§ ENTRIES SHOWN:
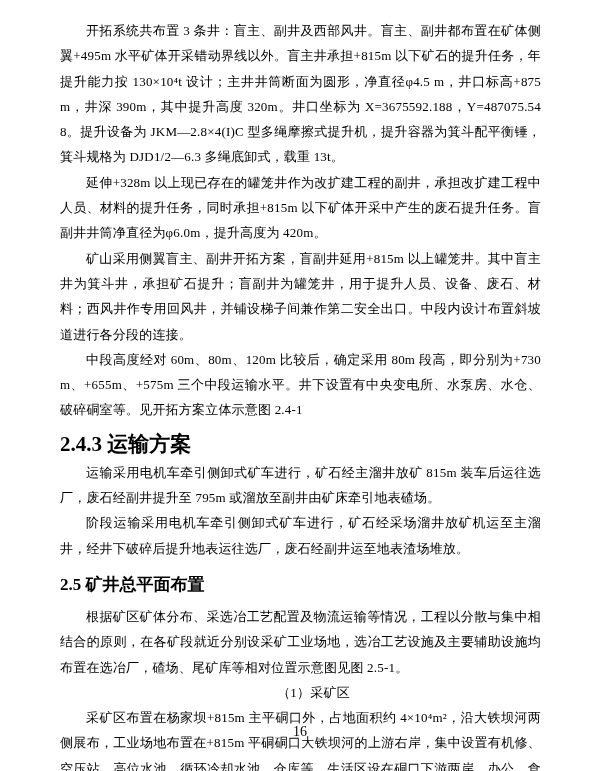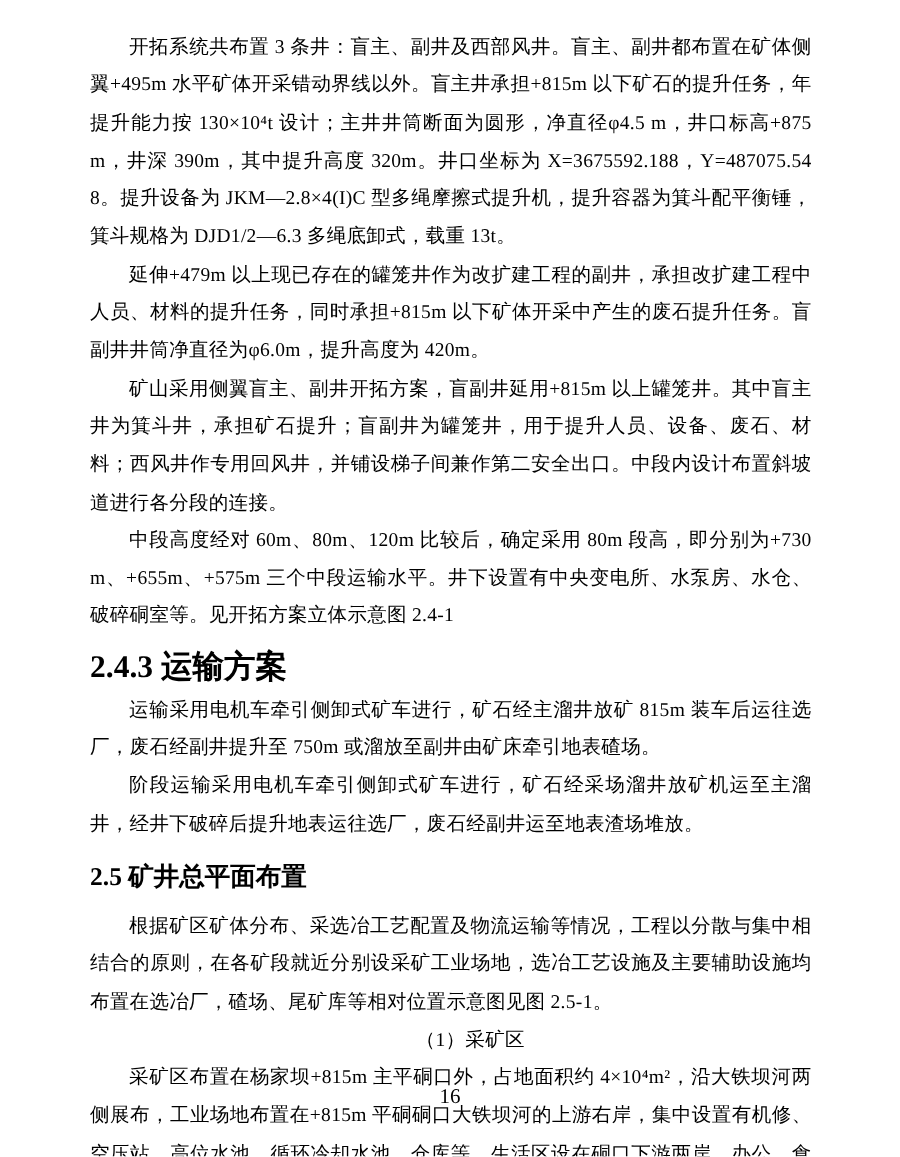--- a/index.html
+++ b/index.html
@@ -59,7 +59,7 @@
 <div class="page">
   <div class="content">
     <p>开拓系统共布置 3 条井：盲主、副井及西部风井。盲主、副井都布置在矿体侧翼+495m 水平矿体开采错动界线以外。盲主井承担+815m 以下矿石的提升任务，年提升能力按 130×10⁴t 设计；主井井筒断面为圆形，净直径φ4.5 m，井口标高+875m，井深 390m，其中提升高度 320m。井口坐标为 X=3675592.188，Y=487075.548。提升设备为 JKM—2.8×4(I)C 型多绳摩擦式提升机，提升容器为箕斗配平衡锤，箕斗规格为 DJD1/2—6.3 多绳底卸式，载重 13t。</p>
-    <p>延伸+479m 以上现已存在的罐笼井作为改扩建工程的副井，承担改扩建工程中人员、材料的提升任务，同时承担+815m 以下矿体开采中产生的废石提升任务。盲副井井筒净直径为φ6.0m，提升高度为 420m。</p>
+    <p>延伸+328m 以上现已存在的罐笼井作为改扩建工程的副井，承担改扩建工程中人员、材料的提升任务，同时承担+815m 以下矿体开采中产生的废石提升任务。盲副井井筒净直径为φ6.0m，提升高度为 420m。</p>
     <p>矿山采用侧翼盲主、副井开拓方案，盲副井延用+815m 以上罐笼井。其中盲主井为箕斗井，承担矿石提升；盲副井为罐笼井，用于提升人员、设备、废石、材料；西风井作专用回风井，并铺设梯子间兼作第二安全出口。中段内设计布置斜坡道进行各分段的连接。</p>
     <p>中段高度经对 60m、80m、120m 比较后，确定采用 80m 段高，即分别为+730m、+655m、+575m 三个中段运输水平。井下设置有中央变电所、水泵房、水仓、破碎硐室等。见开拓方案立体示意图 2.4-1</p>
     <h3 class="sec-minor">2.4.3  运输方案</h3>

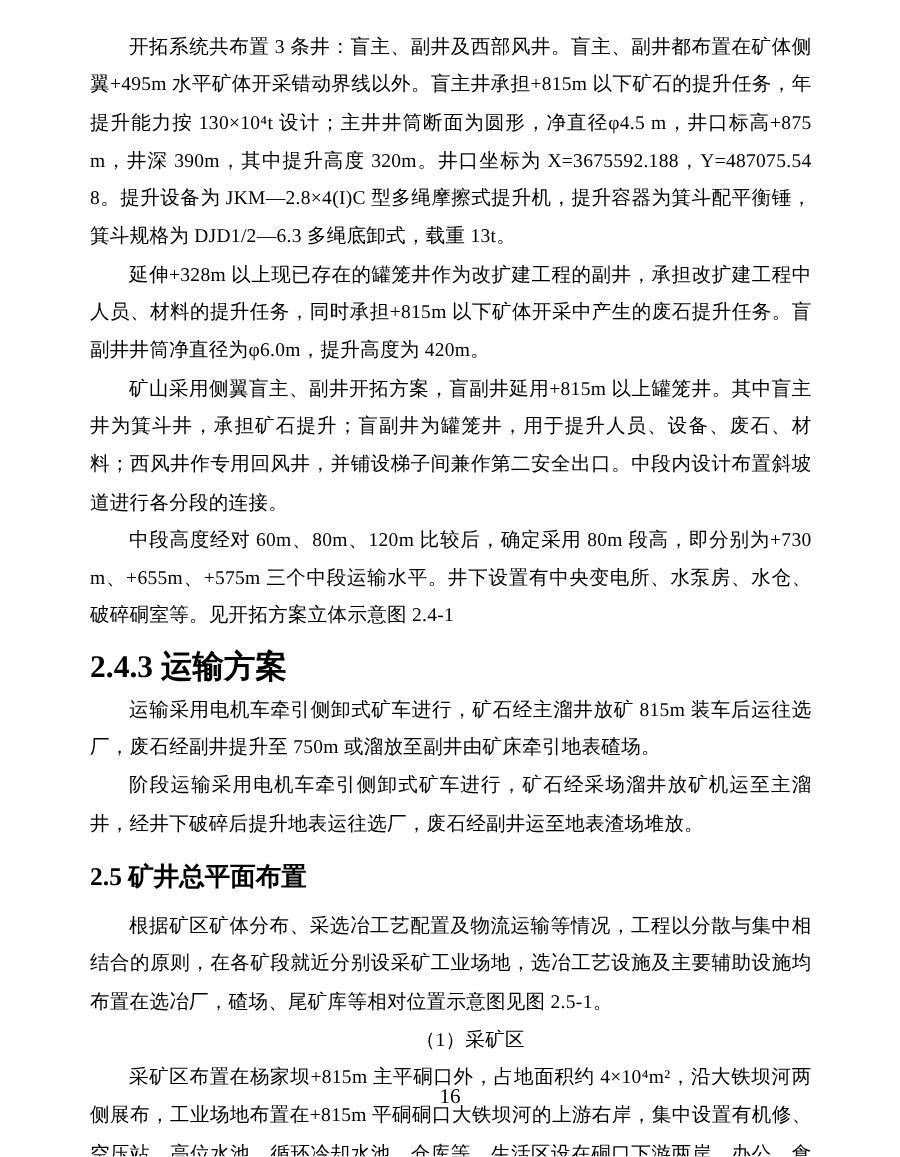--- a/index.html
+++ b/index.html
@@ -63,7 +63,7 @@
     <p>矿山采用侧翼盲主、副井开拓方案，盲副井延用+815m 以上罐笼井。其中盲主井为箕斗井，承担矿石提升；盲副井为罐笼井，用于提升人员、设备、废石、材料；西风井作专用回风井，并铺设梯子间兼作第二安全出口。中段内设计布置斜坡道进行各分段的连接。</p>
     <p>中段高度经对 60m、80m、120m 比较后，确定采用 80m 段高，即分别为+730m、+655m、+575m 三个中段运输水平。井下设置有中央变电所、水泵房、水仓、破碎硐室等。见开拓方案立体示意图 2.4-1</p>
     <h3 class="sec-minor">2.4.3  运输方案</h3>
-    <p>运输采用电机车牵引侧卸式矿车进行，矿石经主溜井放矿 815m 装车后运往选厂，废石经副井提升至 750m 或溜放至副井由矿床牵引地表碴场。</p>
+    <p>运输采用电机车牵引侧卸式矿车进行，矿石经主溜井放矿 815m 装车后运往选厂，废石经副井提升至 795m 或溜放至副井由矿床牵引地表碴场。</p>
     <p>阶段运输采用电机车牵引侧卸式矿车进行，矿石经采场溜井放矿机运至主溜井，经井下破碎后提升地表运往选厂，废石经副井运至地表渣场堆放。</p>
     <h2 class="sec-major">2.5  矿井总平面布置</h2>
     <p>根据矿区矿体分布、采选冶工艺配置及物流运输等情况，工程以分散与集中相结合的原则，在各矿段就近分别设采矿工业场地，选冶工艺设施及主要辅助设施均布置在选冶厂，碴场、尾矿库等相对位置示意图见图 2.5-1。</p>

§ GOAL OF THE EXERCISE:
The entries above are to be reproduced exactly, with the pictures dropped.

§ RESULT BELOW:
--- a/index.html
+++ b/index.html
@@ -59,7 +59,7 @@
 <div class="page">
   <div class="content">
     <p>开拓系统共布置 3 条井：盲主、副井及西部风井。盲主、副井都布置在矿体侧翼+495m 水平矿体开采错动界线以外。盲主井承担+815m 以下矿石的提升任务，年提升能力按 130×10⁴t 设计；主井井筒断面为圆形，净直径φ4.5 m，井口标高+875m，井深 390m，其中提升高度 320m。井口坐标为 X=3675592.188，Y=487075.548。提升设备为 JKM—2.8×4(I)C 型多绳摩擦式提升机，提升容器为箕斗配平衡锤，箕斗规格为 DJD1/2—6.3 多绳底卸式，载重 13t。</p>
-    <p>延伸+479m 以上现已存在的罐笼井作为改扩建工程的副井，承担改扩建工程中人员、材料的提升任务，同时承担+815m 以下矿体开采中产生的废石提升任务。盲副井井筒净直径为φ6.0m，提升高度为 420m。</p>
+    <p>延伸+328m 以上现已存在的罐笼井作为改扩建工程的副井，承担改扩建工程中人员、材料的提升任务，同时承担+815m 以下矿体开采中产生的废石提升任务。盲副井井筒净直径为φ6.0m，提升高度为 420m。</p>
     <p>矿山采用侧翼盲主、副井开拓方案，盲副井延用+815m 以上罐笼井。其中盲主井为箕斗井，承担矿石提升；盲副井为罐笼井，用于提升人员、设备、废石、材料；西风井作专用回风井，并铺设梯子间兼作第二安全出口。中段内设计布置斜坡道进行各分段的连接。</p>
     <p>中段高度经对 60m、80m、120m 比较后，确定采用 80m 段高，即分别为+730m、+655m、+575m 三个中段运输水平。井下设置有中央变电所、水泵房、水仓、破碎硐室等。见开拓方案立体示意图 2.4-1</p>
     <h3 class="sec-minor">2.4.3  运输方案</h3>

--- a/index.html
+++ b/index.html
@@ -63,7 +63,7 @@
     <p>矿山采用侧翼盲主、副井开拓方案，盲副井延用+815m 以上罐笼井。其中盲主井为箕斗井，承担矿石提升；盲副井为罐笼井，用于提升人员、设备、废石、材料；西风井作专用回风井，并铺设梯子间兼作第二安全出口。中段内设计布置斜坡道进行各分段的连接。</p>
     <p>中段高度经对 60m、80m、120m 比较后，确定采用 80m 段高，即分别为+730m、+655m、+575m 三个中段运输水平。井下设置有中央变电所、水泵房、水仓、破碎硐室等。见开拓方案立体示意图 2.4-1</p>
     <h3 class="sec-minor">2.4.3  运输方案</h3>
-    <p>运输采用电机车牵引侧卸式矿车进行，矿石经主溜井放矿 815m 装车后运往选厂，废石经副井提升至 750m 或溜放至副井由矿床牵引地表碴场。</p>
+    <p>运输采用电机车牵引侧卸式矿车进行，矿石经主溜井放矿 815m 装车后运往选厂，废石经副井提升至 795m 或溜放至副井由矿床牵引地表碴场。</p>
     <p>阶段运输采用电机车牵引侧卸式矿车进行，矿石经采场溜井放矿机运至主溜井，经井下破碎后提升地表运往选厂，废石经副井运至地表渣场堆放。</p>
     <h2 class="sec-major">2.5  矿井总平面布置</h2>
     <p>根据矿区矿体分布、采选冶工艺配置及物流运输等情况，工程以分散与集中相结合的原则，在各矿段就近分别设采矿工业场地，选冶工艺设施及主要辅助设施均布置在选冶厂，碴场、尾矿库等相对位置示意图见图 2.5-1。</p>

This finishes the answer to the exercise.